John C. Paolillo, Indiana University

Language variation and change is closely associated with the application of logistic regression model to linguistic data, so much that "Varbrul analysis" is often taken to be a distinctive trademark of "variationist" linguistics. Originally, this mode was strongly coupled with formal linguistics and linguistic theory building, via a tightly-argued connection between linguistic processes and observed outcomes. Over the past 20 years (at least), conceptions of linguistic process have changed while the variationist statistical methodology has been retained relatively unchanged. Consequently, the statistics of the method have become progressively de-coupled from grammatical theory building, and are treated as informative mainly about the social distribution of linguistic variables. Hence, the empirical approach offered by variationist linguistics is under-utilized in linguistic theory building.

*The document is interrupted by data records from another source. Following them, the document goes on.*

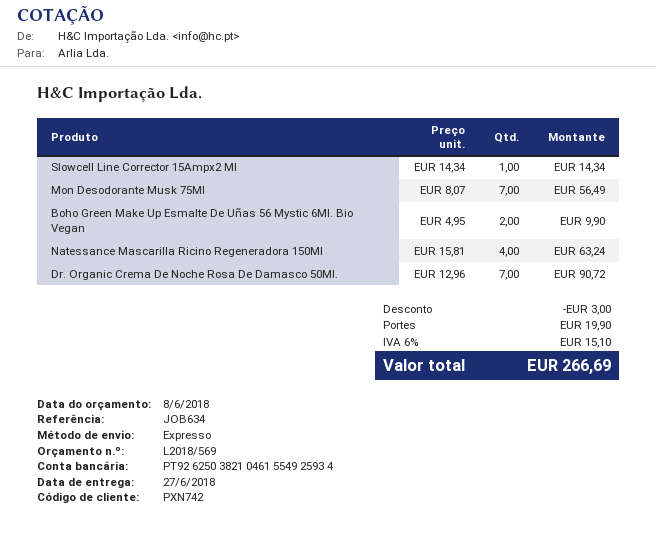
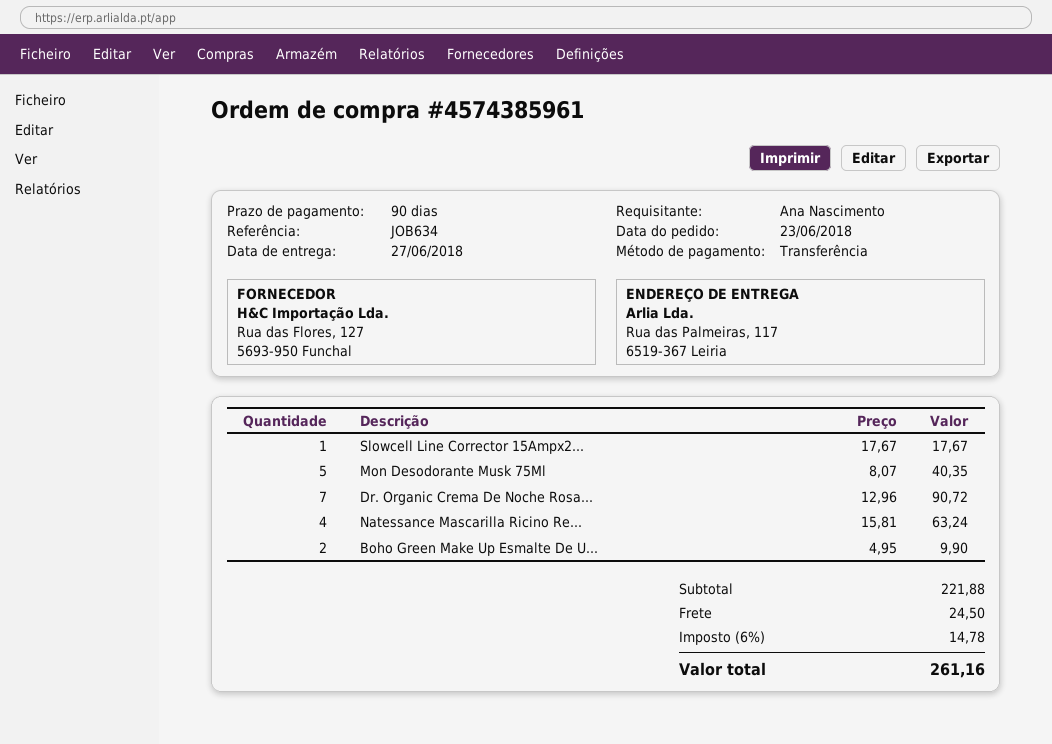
Slowcell Line Corrector 15Ampx2 Ml: 1 x 14.34 = 14.34 -> 1 x 17.67 = 17.67
Mon Desodorante Musk 75Ml: 7 x 8.07 = 56.49 -> 5 x 8.07 = 40.35
discount: 3.00 -> none
shipping: 19.90 -> 24.50
tax: 6% = 15.10 -> 6% = 14.78
total: 266.69 -> 261.16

This workshop intends to address this situation by placing variationist methods in the context of a broader range of statistical methods, and framing them in terms of their utility for linguistic theory-building. By doing so, it is possible to re-introduce the relevance of research design, enabling the criticism and refinement of linguistic hypotheses research questions in empirical terms. Traditional variationist research questions, investigated with logistic regression, are shown to occupy one specific place in linguistic theory-building. Alternative conceptions of linguistic processes (e.g. constraint interaction, or psycholinguistic instead of historical processes) may alter how logistic regression (and similar models) is applied and interpreted, but similar observational methods are relevant to all questions of this type. Specifically, these questions require some circumstances of the observations to be controlled, i.e. subject to manipulation or a priori exclusion.  Research questions of this sort, using regression methods, are appropriate when a highly refined theoretical backdrop is presupposed, and questions are to be answered only within the parameters provided by that theoretical backdrop

Ontologically prior to these questions are a range of other questions regarding the variation shared among a number of linguistic variables; such questions presuppose less detailed understandings of how the linguistic variables studied relate to one another. Such questions require multivariate methods (e.g. principal components and factor analysis) to address, and their answers can bear upon larger, architectural characteristics of a linguistic theory, or basic conceptions of language and linguistic processes. These types of questions require entirely different research designs from the regression-type analysis, and raise different issues for data sampling. By appreciating the distinct contributions of these two different types of statistical model, and their relevance to linguistic theory building, both types of model can be used alongside one another for a more fully rigorous empirical approach to linguistic theory-building.

These two types of models and their applications will be discussed in the context of a range of supporting examples. Time will be provided to allow workshop participants to bring problems of their own, with the aim of identifying appropriate statistical methods for their analysis, and seeing where those problems fit within the larger context of empirical theory building in linguistics.